Employee stress and health complaints in jobs with and without electronic performance monitoring.

Department of Industrial Engineering, University of Wisconsin-Madison, 1513 University Avenue, Madison, WI 53706, USA.
Applied Ergonomics (Impact Factor: 1.33). 03/1992; 23(1):17-27. DOI: 10.1016/0003-6870(92)90006-H
Source: PubMed

ABSTRACT Current applications of electronic performance monitoring based on job design theories that consider worker performance rather than stress issues are likely to generate unsatisfying and stressful jobs (Smith et al, 1986). This study examines critical job design elements that could influence worker stress responses in an electronic monitoring context. A questionnaire survey of employees in telecommunications companies representative of each region in the United States examined job stress in directory assistance, service representative and clerical jobs with specific emphasis on the influence of electronic monitoring of job performance, satisfaction and employee health.
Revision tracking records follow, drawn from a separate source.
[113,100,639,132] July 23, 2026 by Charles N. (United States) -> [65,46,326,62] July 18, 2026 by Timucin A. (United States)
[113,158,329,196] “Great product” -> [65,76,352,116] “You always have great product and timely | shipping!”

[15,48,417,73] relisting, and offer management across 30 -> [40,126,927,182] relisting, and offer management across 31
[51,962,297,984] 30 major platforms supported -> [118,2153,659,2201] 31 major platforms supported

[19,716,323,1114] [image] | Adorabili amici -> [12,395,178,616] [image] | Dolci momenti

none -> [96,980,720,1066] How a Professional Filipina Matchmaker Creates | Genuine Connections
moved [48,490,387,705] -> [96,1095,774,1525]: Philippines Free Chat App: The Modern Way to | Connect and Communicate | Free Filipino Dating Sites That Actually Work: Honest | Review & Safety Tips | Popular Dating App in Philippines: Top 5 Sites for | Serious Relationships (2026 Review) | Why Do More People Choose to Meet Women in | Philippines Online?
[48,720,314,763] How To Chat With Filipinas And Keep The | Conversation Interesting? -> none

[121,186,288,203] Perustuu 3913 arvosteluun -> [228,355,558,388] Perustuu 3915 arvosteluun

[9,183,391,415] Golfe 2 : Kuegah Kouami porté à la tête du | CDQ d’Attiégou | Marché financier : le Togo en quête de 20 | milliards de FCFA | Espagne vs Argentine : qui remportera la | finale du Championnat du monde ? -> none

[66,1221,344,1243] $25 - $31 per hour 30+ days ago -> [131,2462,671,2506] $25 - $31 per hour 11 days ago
Useable surveys were received from 745 employees representing seven operating companies and AT & T; a response rate of about 25%. The results of this survey indicated that employees who had their performance electronically monitored perceived their working conditions as more stressful, and reported higher levels of job boredom, psychological tension, anxiety, depression, anger, health complaints and fatigue. It is postulated that these effects may be related to changes in job design due to electronic performance monitoring.